Wednesday, March 03, 2021

PARES and condiments and franchise

    Yesterday, I got out of the house to buy grilled boneless milkfish in Cainta (seedless bangus). On my way there, I passed by the sidewalk lined with street food carts and mobile stalls, the pares mami, siomai, barbecue, kwek-kwek and fishballs. All of them emitted that unmistakable fused aroma of grease, condiments, and kerosene. All were beckoning me.

    I have been into "healthy" diet lately, but then again, what the heck.  I had a bit of struggle but its been a long time since I had some of these hepa foods, as they are called.

 

       I caved in.

    I tried was the pares mami without the fried rice. The chef, I mean what else should I call the guy, got a plastic bowl wrapped in plastic bag (or plastic labo). He tied the open end to secure the bowl, used the dripping ladle to push the air out of the bulging plastic wrap, scooped up few bits of beef chunks (from what part of the cow, who knows?) from the strainer on top of the boiling cauldron, and then ladled a cup of steaming, dark, murky thick soup onto the plastic wrapped plastic bowl. 

   

     I guess the plastic wrap is a hygienic improvement from the dip and then rinse in a pail of heaven-knows-how-many-times used water of the past, also its more convenient for the vendors for they don't have to lug bulky water containers, pails and basins needed to wash and rinse. But it's a one use plastic warp, which I thought was banned in Cainta. It's bad for the environment. 

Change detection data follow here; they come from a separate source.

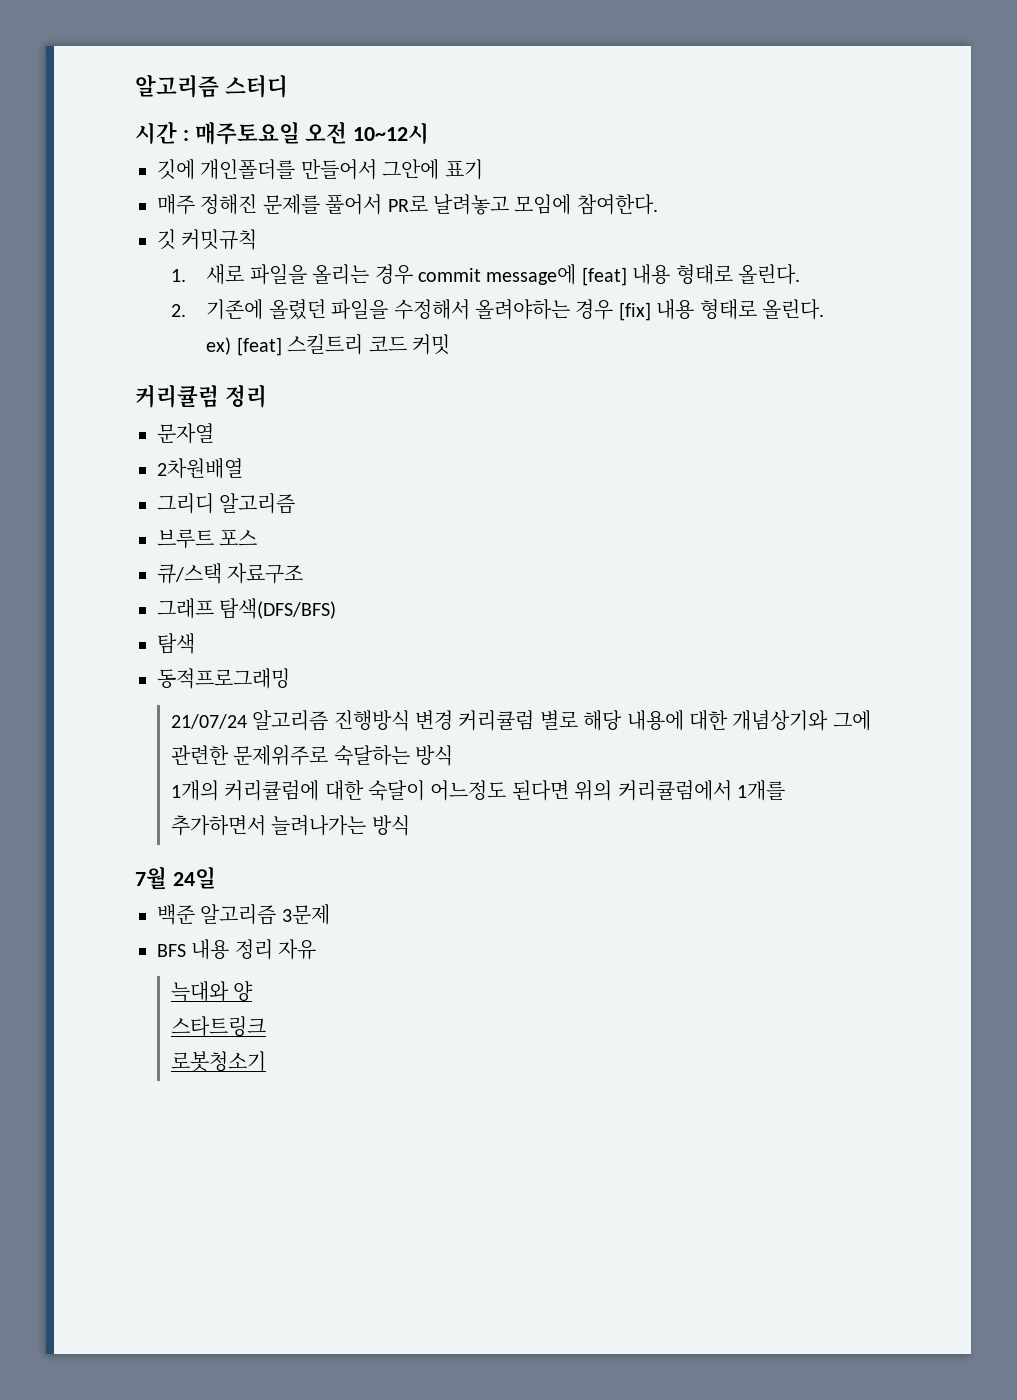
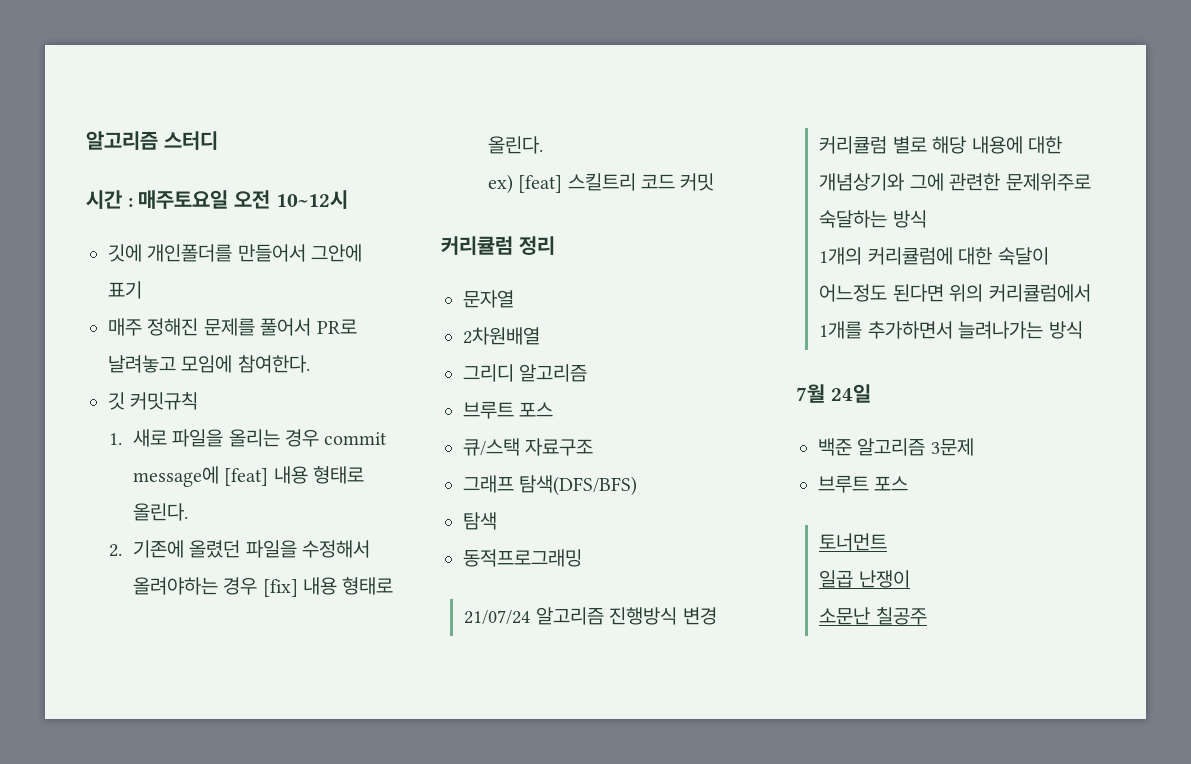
  백준 알고리즘 3문제
- BFS 내용 정리 자유
- 늑대와 양
- 스타트링크
- 로봇청소기
+ 브루트 포스
+ 토너먼트
+ 일곱 난쟁이
+ 소문난 칠공주

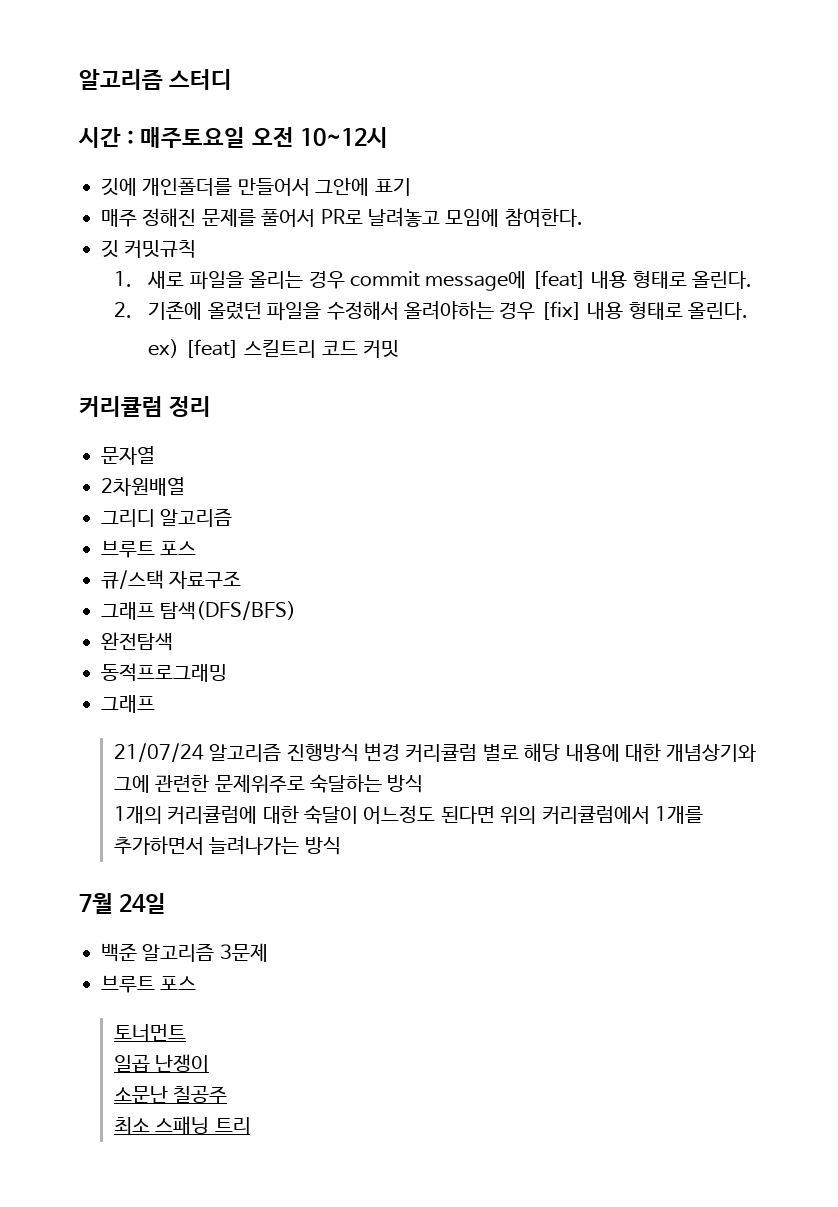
- 탐색
+ 완전탐색
  동적프로그래밍
+ 그래프
+ 최소 스패닝 트리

    One thing about eating pares is the assortment of condiments added on top of it: spring onion, calamansi juice, hot sauce, chili garlic, etc. You can create your own formula to suit your taste and state of your mind. Its like the soup and the noodles are the blank canvass and the rice, eggs, chicharon and condiments are the paints from which you can create your own epicurean dish. 



   
    There are many street foods that are now being served in restaurants and in the malls. They have gone mainstream and some chefs even experimented with them,  spiced them up, decorated and artsified them with expensive leaves, spices, served in fancy containers arranged with other whatchamacallits to give that illusion of class to the poorman's food, which to my opinion is an effing waste of time.
   In the case of the pares, I don't think the rich will get into eating slaughter house by-products and the common pinoys are not going to pay twice or quadruple the price for a cosmetically enhanced street food that most of the time lacks the grit and the flavor of the ones served in street carts and pedicabs.